PART A: Human Genome Organization and Function
The objective of this assignment is for you to demonstrate proficiency in navigating and interacting with genome browsers.
Assignment:
I am a poor biologist requiring help and advice from expert bioinformaticians (that's you).
I am studying regulation in Hox gene clusters, with a focal interest in the HoxA cluster. I have been trying to generate humanized mice, but every time I clone in a construct of the region I am met with failure.
Activity A1.
My construct extends from the extremity of the HoxA1 gene (including UTRs) to the extremity of the HoxA13 gene (including UTRs). Could you please confirm the length of the segment I should be considering, and generate a custom track showing the region in blue.
Length of region =
Activity A2.
It seems to be that repeats (as defined by the RepeatMasker track) are less common in the cluster than other parts of the genome. Please help me calculate the repeat content for the HoxA cluster and for the entire chromosome.
Length of cluster =
Repeat content in cluster =
Percentage of cluster occupied by repeats = Length of chromosome =
Repeat content in chromosome =
Percentage of chromosome occupied by repeats =
Activity A3.
Please tell me why you think a decrease in repeat content is biologically important in a Hox cluster?
Activity A4.
Based on decreased repeat content, please tell me whether the HoxA cluster should be extended beyond the extremities of the outermost genes. Prepare a second track (green) showing what you think the entire region should be. I will use it in my next cloning experiment.
New length of region =
Activity 5.
Do you think what we are seeing in HoxA is also observed in other Hox clusters?
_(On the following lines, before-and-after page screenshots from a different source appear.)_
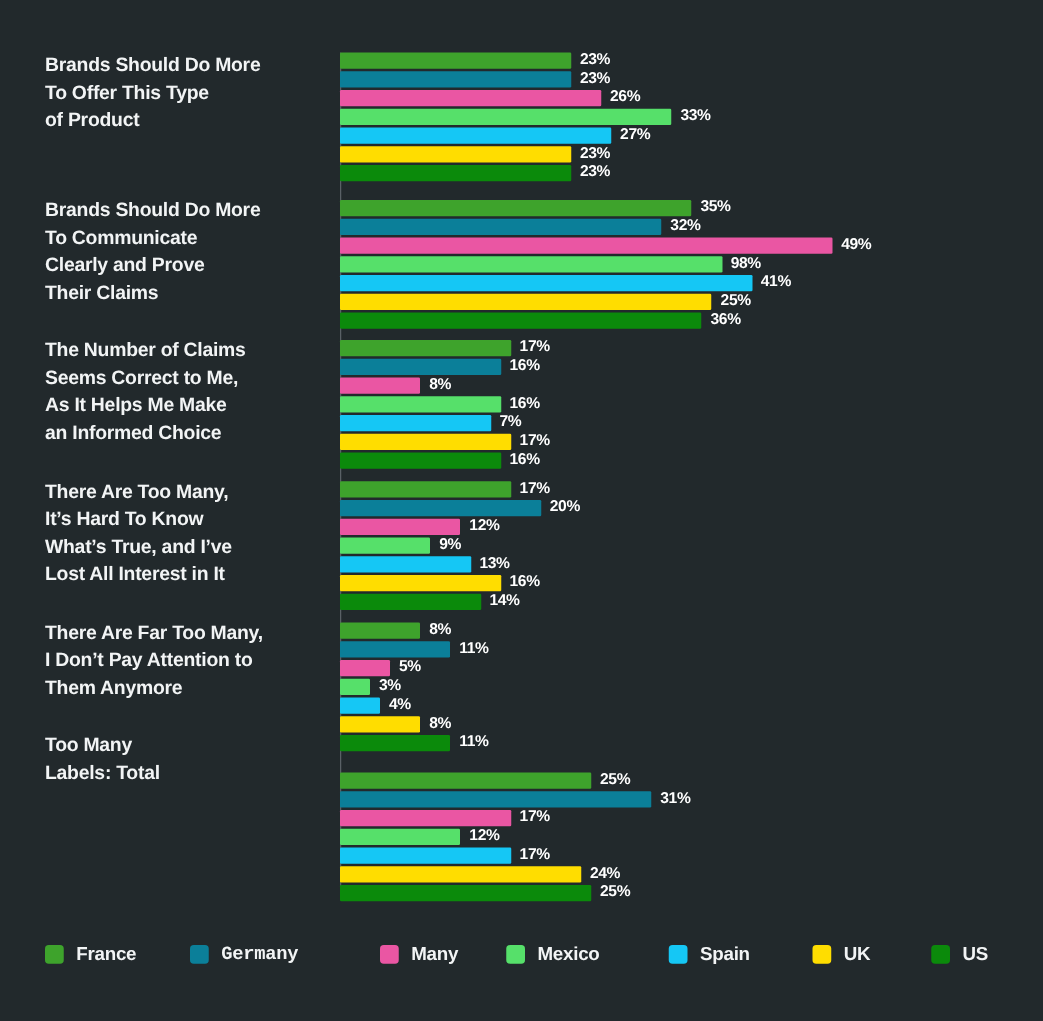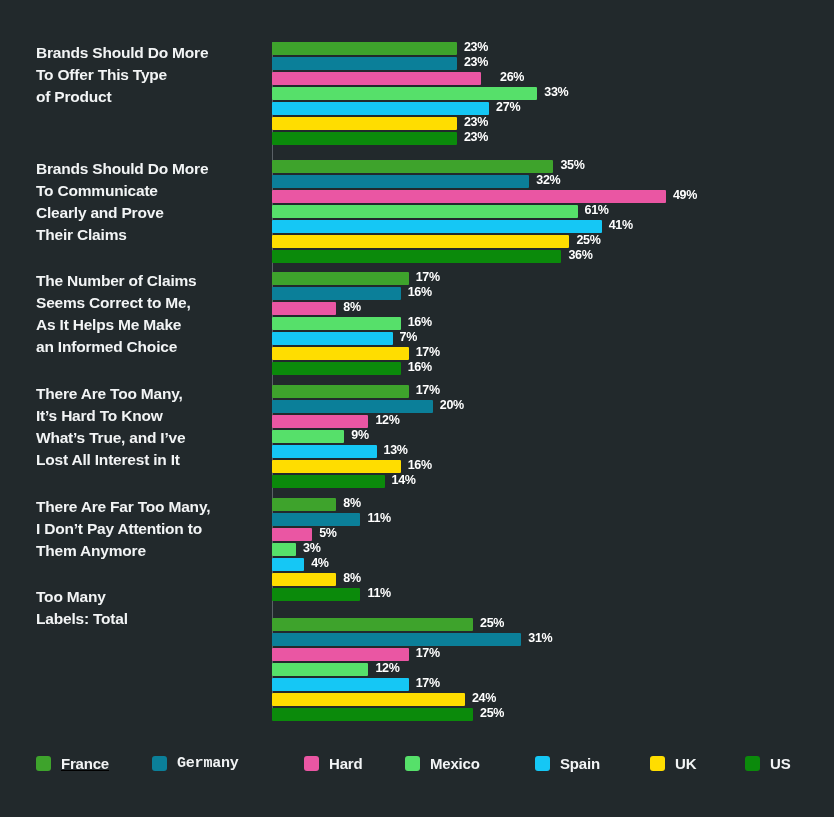"26%" div.bar-value { margin-left: 12px -> none }
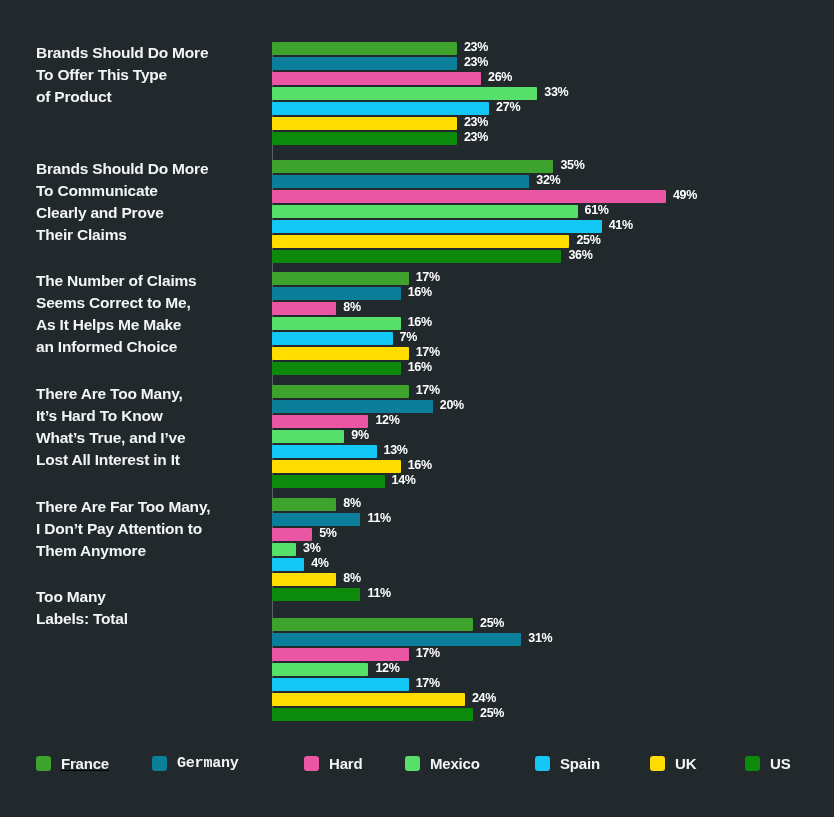"61%" div.bar-value { text: 61% -> 98% }
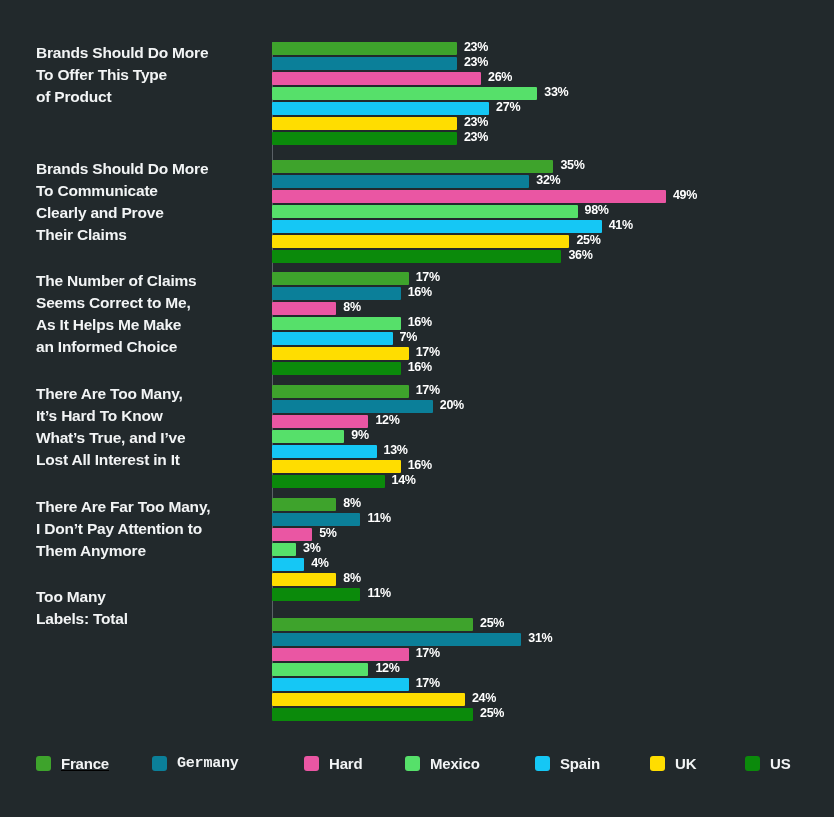"France" div.legend-item { text-decoration: underline -> none }
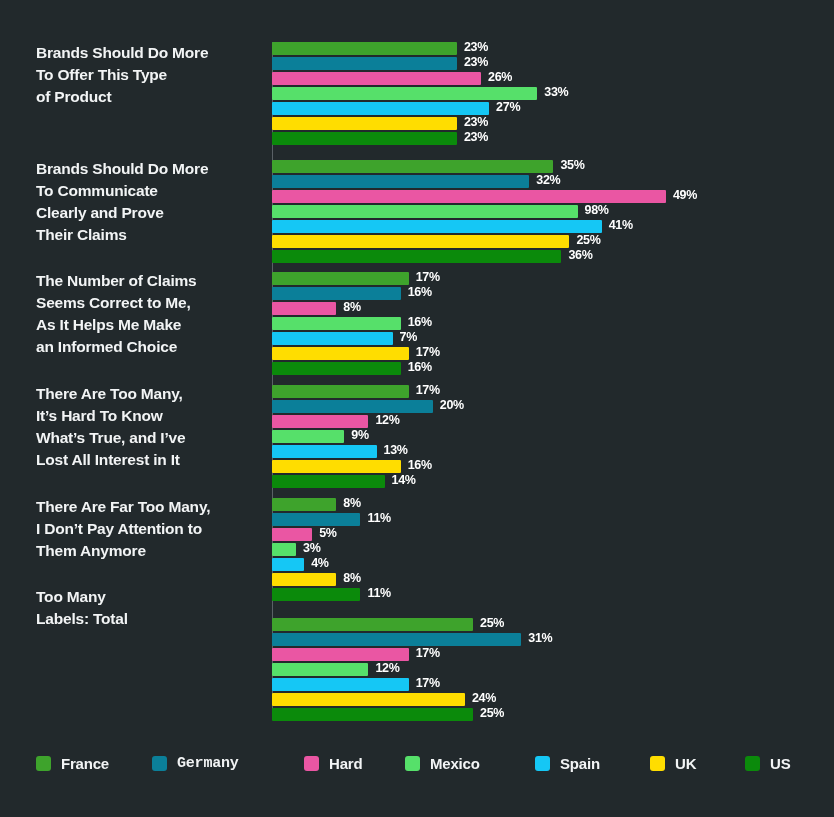"Hard" span.legend-label { text: Hard -> Many }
Please make tracks (gene extremities in blue, extended region in green) for the other clusters.
PART B: Chromosomes
Instructions:
Deletion and uniparental disomy are two mechanisms that can lead to two very different syndromes that map to the same cytogenetic region of chromosome 15. Prader Willi syndrome occurs in some cases with microscopically visible paternal deletions of the part of the long arm of chromosome 15 or maternal uniparental disomy of 15 (as well as other causes). Angelman syndrome occurs in some cases with maternal deletions of the part of the long arm of chromosome 15 or paternal uniparental disomy of 15 (as well as other causes).
Why do these syndromes have approximately similar proportions of cases which occur by the mechanism of deletion but very dissimilar proportions of cases that occur by uniparental disomy?
Why would one be concerned about a family history of X-linked recessives in the context of an incidental finding of a 45,X karyotype or a de novo apparently balanced X autosome reciprocal translocation in a male and in a female?
PART C: Mendelian and Complex Traits - Dr. Jamie Engert
1 page (single-spaced) = 0.5 page/question. References may be on a separate page.
Prior to undertaking any genetic disease gene identification/cloning projects, researchers usually like to have an assessment of the genetic contribution to the disease. Describe the methods that can be used to achieve such assessments and how the quantitative results can be interpreted.
Dilated cardiomyopathy (DCM) can be an autosomal dominant disease with variable penetrance. Define variable penetrance and explain what are the causes of variable penetrance in general. How would you design a large-scale human study to identify the specific causes of the variable penetrance seen in DCM families?
PART D: Statistics and Applications in Genetics
Instructions:
Questions:
D1. How does the presence of linkage disequilibrium (LD) and haplotype blocks in human populations make whole genome association studies feasible? But conversely, why does LD make it difficult to pinpoint the causative variants?
D2.
What is the meaning of "imputation", as used in the AMD study of the Icelandic population? Give one good reason for using imputation in genetics.
D3.
Exome and Genome sequencing are quickly gaining widespread use in human genetics.
a) How much more sequencing will you have to perform to sequence a genome, as compared to the exome.
b) Suppose you have a SINGLE patient with a very rare DOMINANT disorder. You sequence the patient's exome. Explain why it may be difficult to identify the causative mutation.
c) You decide to collect several additional affected individuals. Briefly describe the pros and cons of collecting patients from the same family as the proband, versus collecting unrelated individuals.
d) Now suppose you have a SINGLE patient with a very rare RECESSIVE disorder. You sequence the patient's exome. Explain why it may be possible and sometimes relatively easy to identify the causative mutation in a single patient.